But can we overcome the technology's built-in ideology?

While the preceding strategies may allow developing countries to deploy
ICTs more effectively, these may not be enough. It was appropriate
technology advocate E.F. Schumacher author of the widely-acclaimed book
Small is Beautiful, who once warned that technologies often carry a
built-in ideology which is so deeply embedded that one cannot have a
technological transplant without getting at the same time an ideological
transplant - the biases, values and mindsets carried by the technology.

This is as true of the Internet as with the earlier technologies that
Schumacher cited, such as nuclear power and the Concorde jet. On the
Internet, we much watch out for the following built-in biases embedded in
the technology:

The superiority of the English language (and, by extension, culture?). The
lingua franca of ICT is English. Programming languages, including the
languages for programming hardware, are in English or derived from
English. This forces technical persons to consider English a necessary
language to learn, because it is a key to technology access. From
knowledge of the language comes familiarity and identification with the
culture behind that language.

Automation. The ICT perspective is to replace men and women with machines.
The process may create new jobs, but these new jobs are also subject to
the same bias: they will also, in the future, be replaced by machines.
Hidden centralism and hierarchy. This centralism and the corresponding
power hierarchy is facilitated by the growing privatization and corporate
control of Internet facilities as well as decision-making and can be seen
in the following:

*consolidation of control over information content and infrastructure,
with a corresponding growth of enormous powers to those who wield such
control;

*assignment of IP network addresses, those dotted numbers which are needed
to establish a permanent presence on the Internet, without which one is a
second class Internet citizen, and the assignment of which is now largely
corporate-controlled;

*the domain name system (DNS), which is as important as the IP address in
establishing a personality in cyberspace; and

*the technical standards, which include communications protocols, packet
formats, mail and document formats, sound and video formats, and all the
different standards that make internetworking possible and without which
there will be no Internet.

These centralist elements, by the way, make the Internet a perfect
listening post and control point for military and intelligence
applications. Globalist bias. On the Internet, by the very design of the
technology, the global players enjoy a hidden subsidy by local players, a
perverse case of the poor subsidizing the rich. Whenever ISPs charge a
flat rate regardless of destination, those who communicate with nearby
contacts pay as much as those who communicate with distant contacts, even
if the latter use more network resources. This is a hidden subsidy for
globalization that comes with the design of the technology itself.

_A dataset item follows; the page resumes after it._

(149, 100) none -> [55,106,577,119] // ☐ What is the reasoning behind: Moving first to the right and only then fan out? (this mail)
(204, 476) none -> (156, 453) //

Unlimited growth. A major criterion in Internet design is "scalability" -
- that the design should allow for unlimited expansion and can be
indefinitely extended to larger and larger scales. It is true that
information, because it is non-material, can increase practically without
limit. The problem is in extending this thinking to the material world.

No accountability. The ease in establishing transitory social contacts on
the Internet and hiding identity not only discourages the growth of social
responsibility but also fosters unaccountable behavior patterns. As a
result, the Internet has become the natural habitat of scam artists,
spammers, and other anti-social elements whose brazen unaccountable
behavior are tolerated by server system administrators.

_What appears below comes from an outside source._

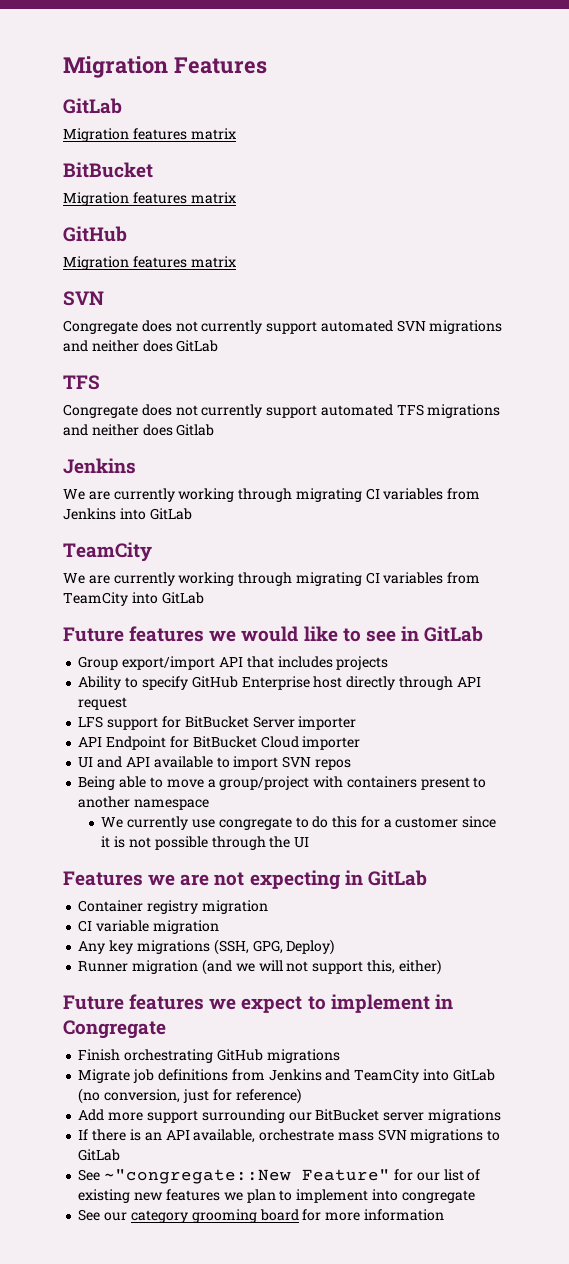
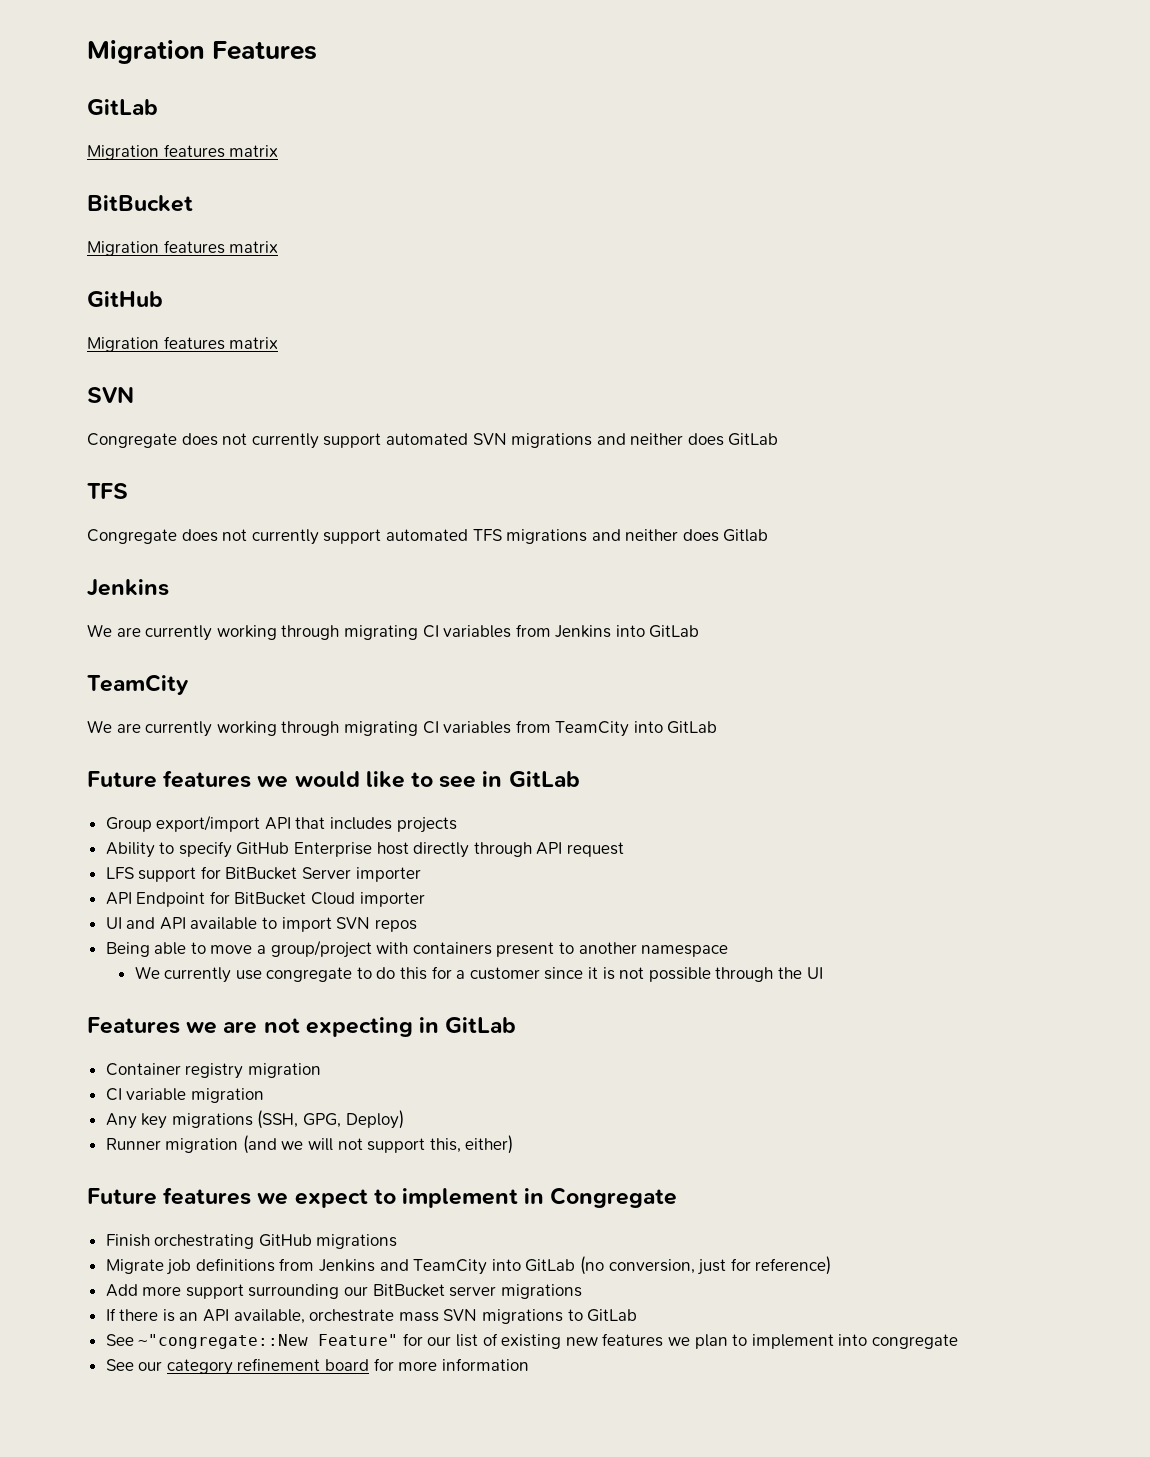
[191,1209,257,1223] grooming -> [237,1358,321,1371] refinement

It is as if the ideology of the cyberlord class had been embedded in the
technology itself. To become a truly appropriate technology, the Internet
needs a redesign based on a very different ideological perspective. In the
meantime, unless ICT users are fully aware of and consciously reject these
hidden, built-in biases, as they use these technologies, they are also
getting a dose of the ideology behind them.

And can we defeat the cyberlords and their neo-feudal rule?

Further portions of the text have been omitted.